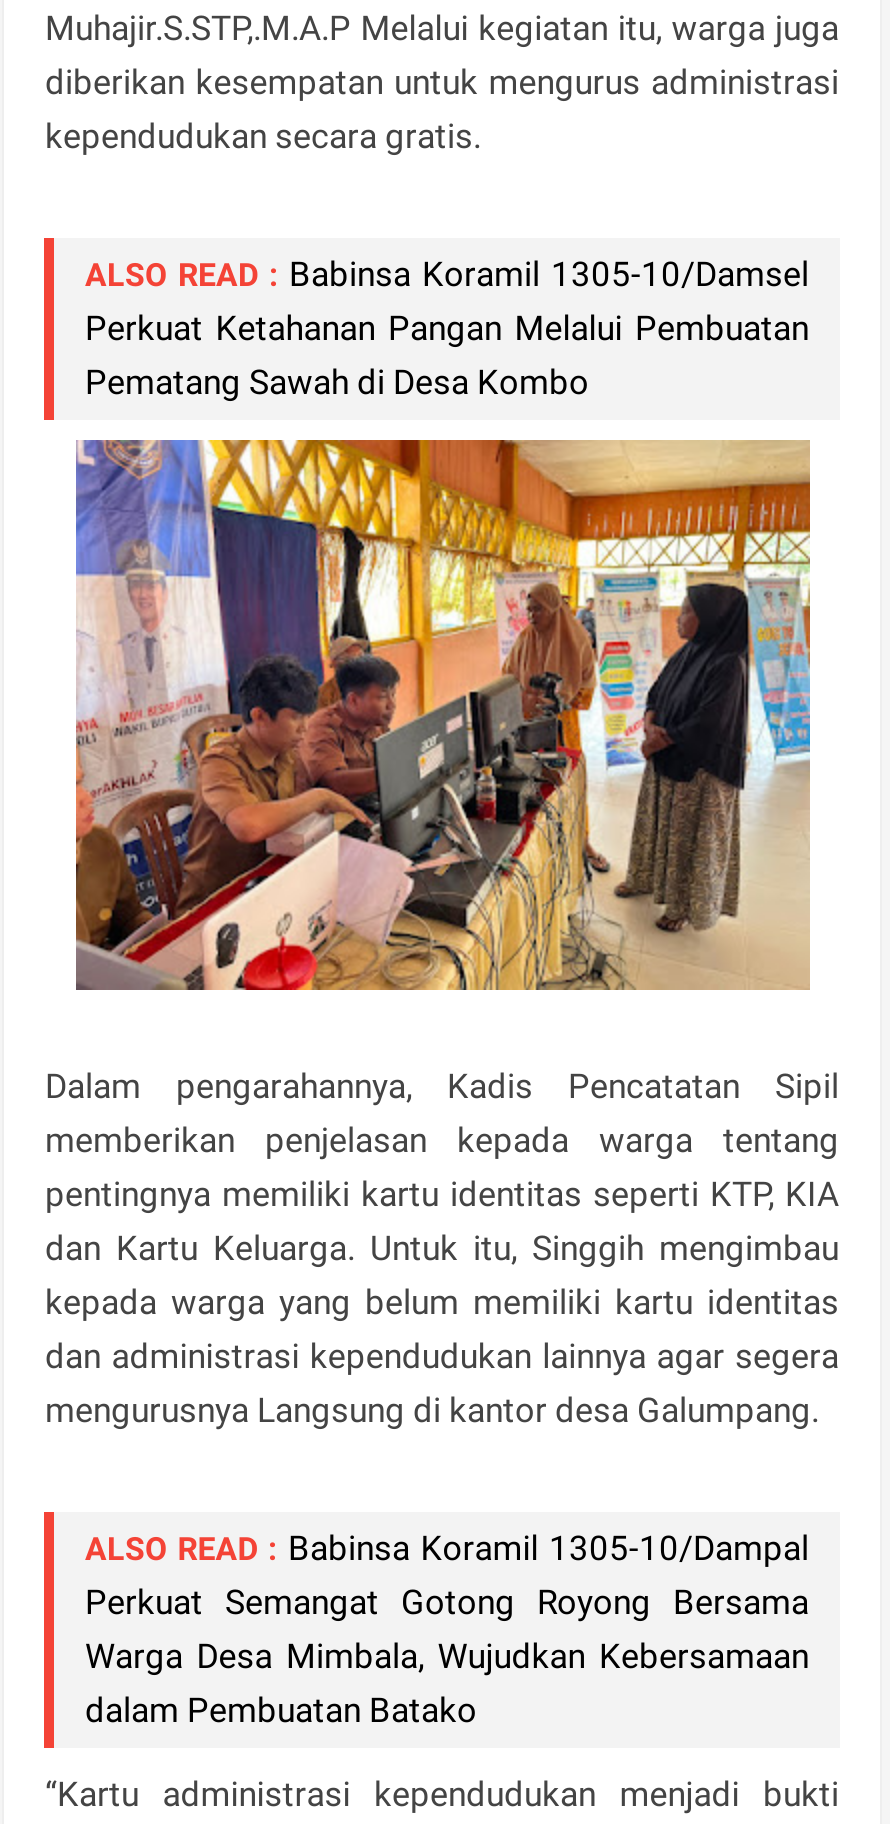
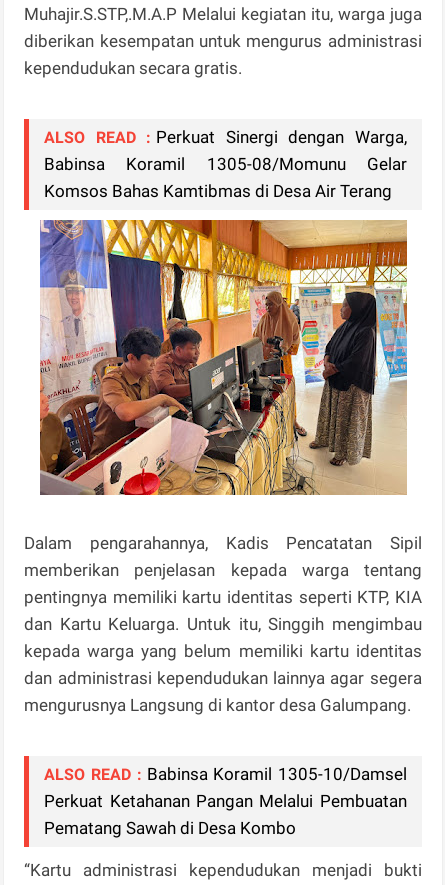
+ ALSO READ : Perkuat Sinergi dengan Warga,
+ Babinsa Koramil 1305-08/Momunu Gelar
+ Komsos Bahas Kamtibmas di Desa Air Terang

moved down: ALSO READ : Babinsa Koramil 1305-10/Damsel | Perkuat Ketahanan Pangan Melalui Pembuatan | Pematang Sawah di Desa Kombo

- ALSO READ : Babinsa Koramil 1305-10/Dampal
- Perkuat Semangat Gotong Royong Bersama
- Warga Desa Mimbala, Wujudkan Kebersamaan
- dalam Pembuatan Batako
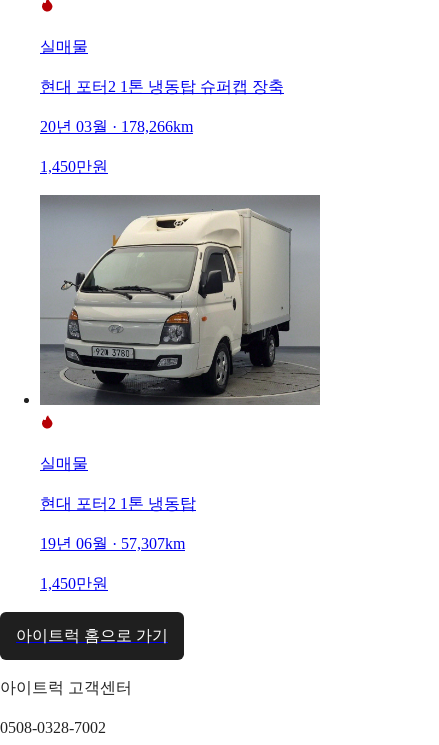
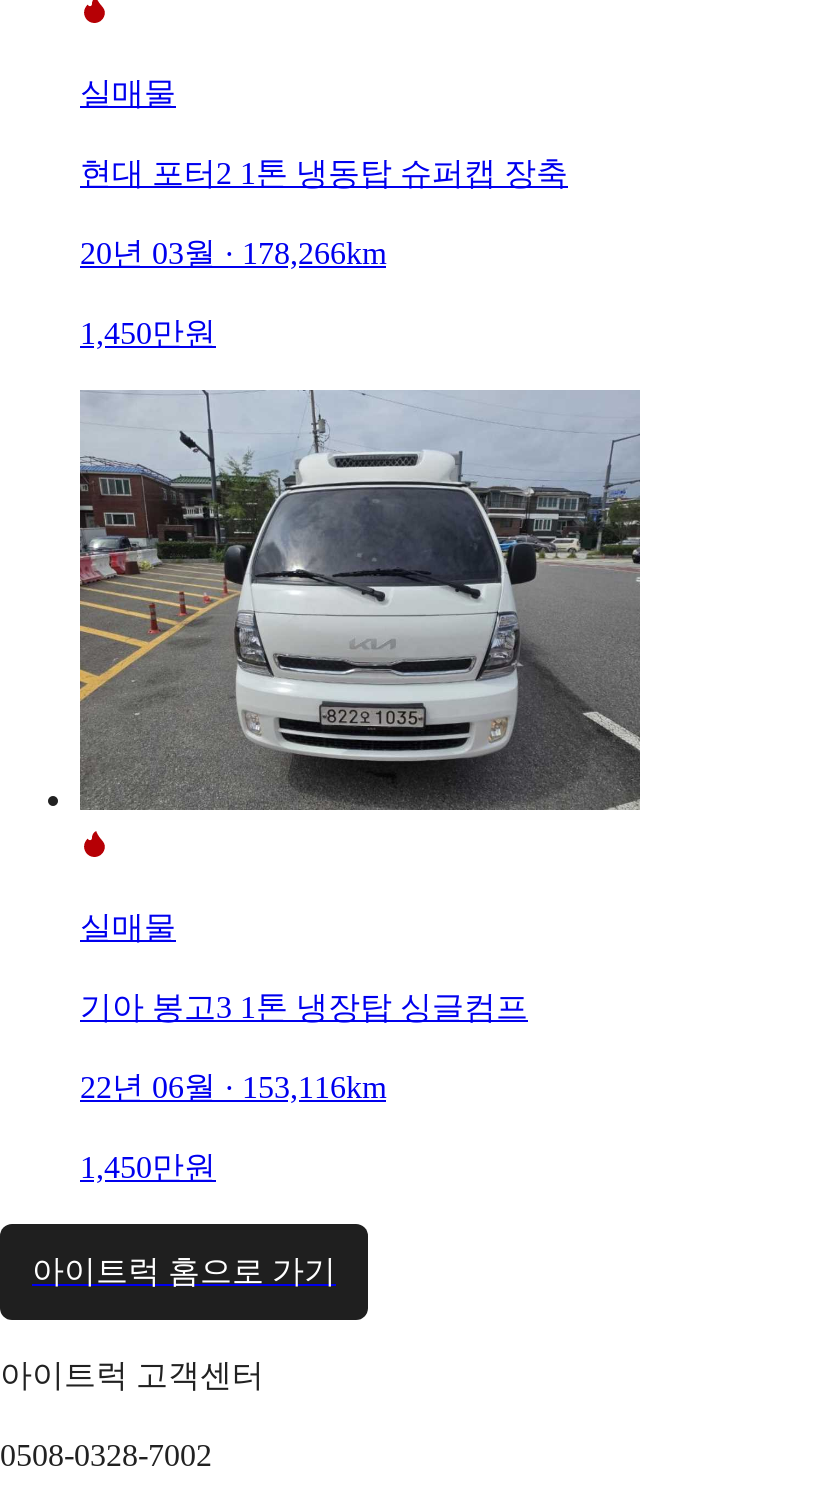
- [image]
+ [image]

- 현대 포터2 1톤 냉동탑
+ 기아 봉고3 1톤 냉장탑 싱글컴프

- 19년 06월 · 57,307km
+ 22년 06월 · 153,116km
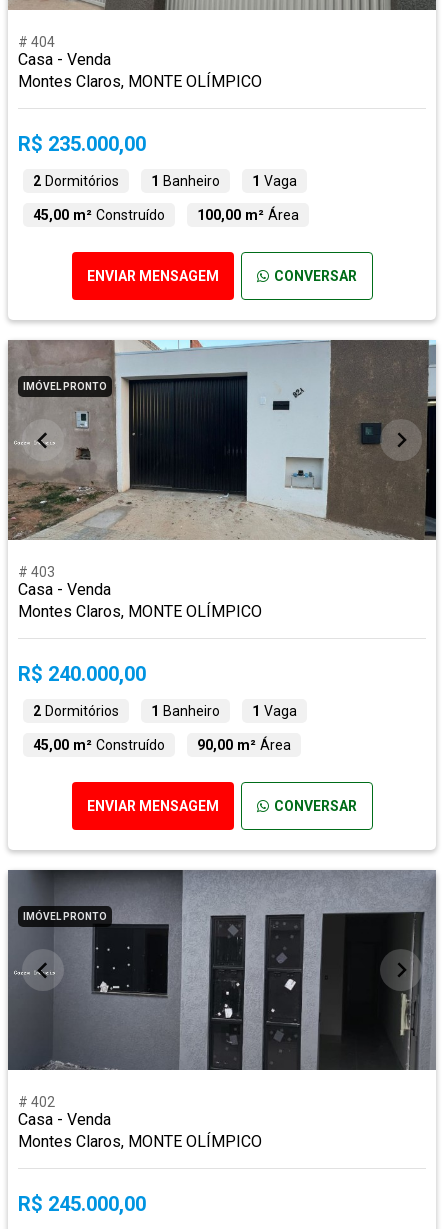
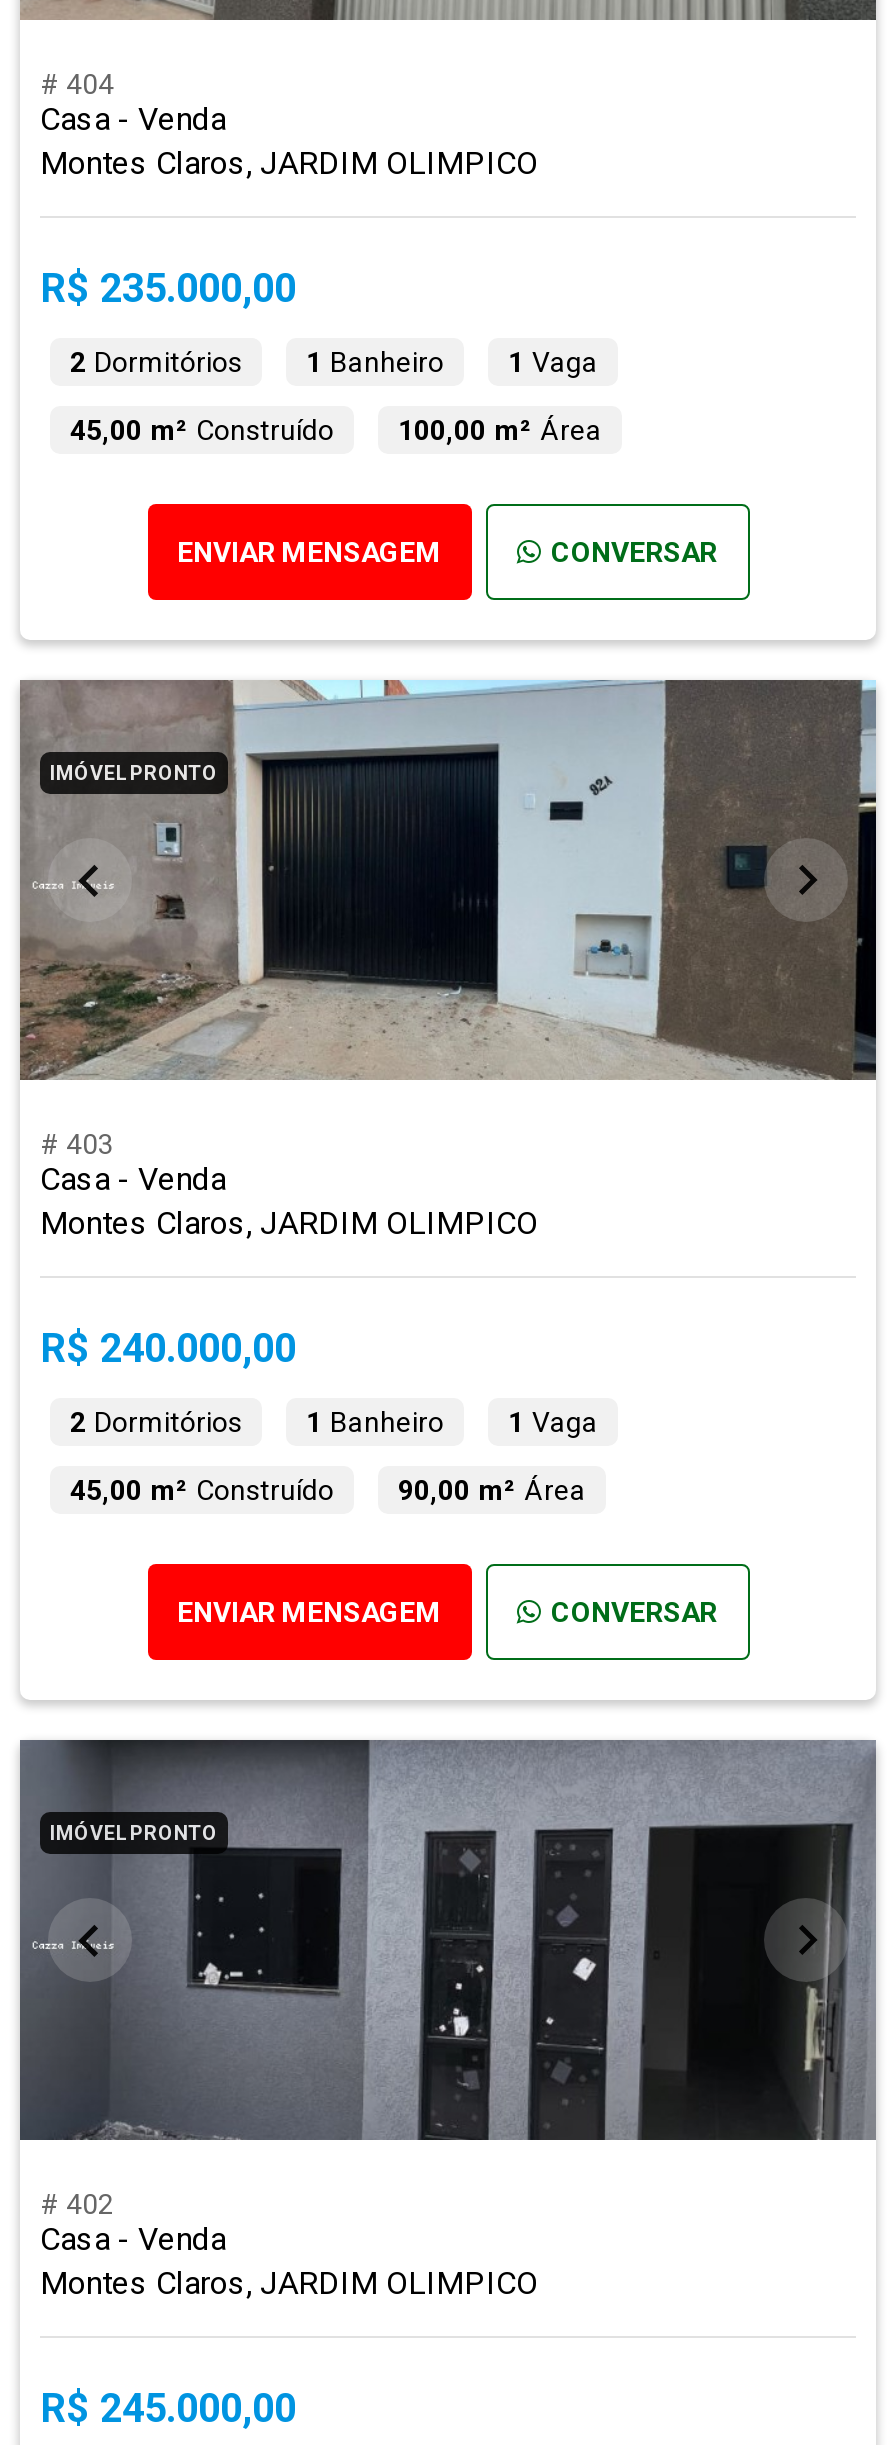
- Montes Claros, MONTE OLÍMPICO
+ Montes Claros, JARDIM OLIMPICO

- Montes Claros, MONTE OLÍMPICO
+ Montes Claros, JARDIM OLIMPICO

- Montes Claros, MONTE OLÍMPICO
+ Montes Claros, JARDIM OLIMPICO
━━━━
▸ **What you are asked to do**: The records above are to be repeated word for word, with the pictures omitted.

▸ **Task response**:
+ ALSO READ : Perkuat Sinergi dengan Warga,
+ Babinsa Koramil 1305-08/Momunu Gelar
+ Komsos Bahas Kamtibmas di Desa Air Terang

moved down: ALSO READ : Babinsa Koramil 1305-10/Damsel | Perkuat Ketahanan Pangan Melalui Pembuatan | Pematang Sawah di Desa Kombo

- ALSO READ : Babinsa Koramil 1305-10/Dampal
- Perkuat Semangat Gotong Royong Bersama
- Warga Desa Mimbala, Wujudkan Kebersamaan
- dalam Pembuatan Batako
- [image]
+ [image]

- 현대 포터2 1톤 냉동탑
+ 기아 봉고3 1톤 냉장탑 싱글컴프

- 19년 06월 · 57,307km
+ 22년 06월 · 153,116km
- Montes Claros, MONTE OLÍMPICO
+ Montes Claros, JARDIM OLIMPICO

- Montes Claros, MONTE OLÍMPICO
+ Montes Claros, JARDIM OLIMPICO

- Montes Claros, MONTE OLÍMPICO
+ Montes Claros, JARDIM OLIMPICO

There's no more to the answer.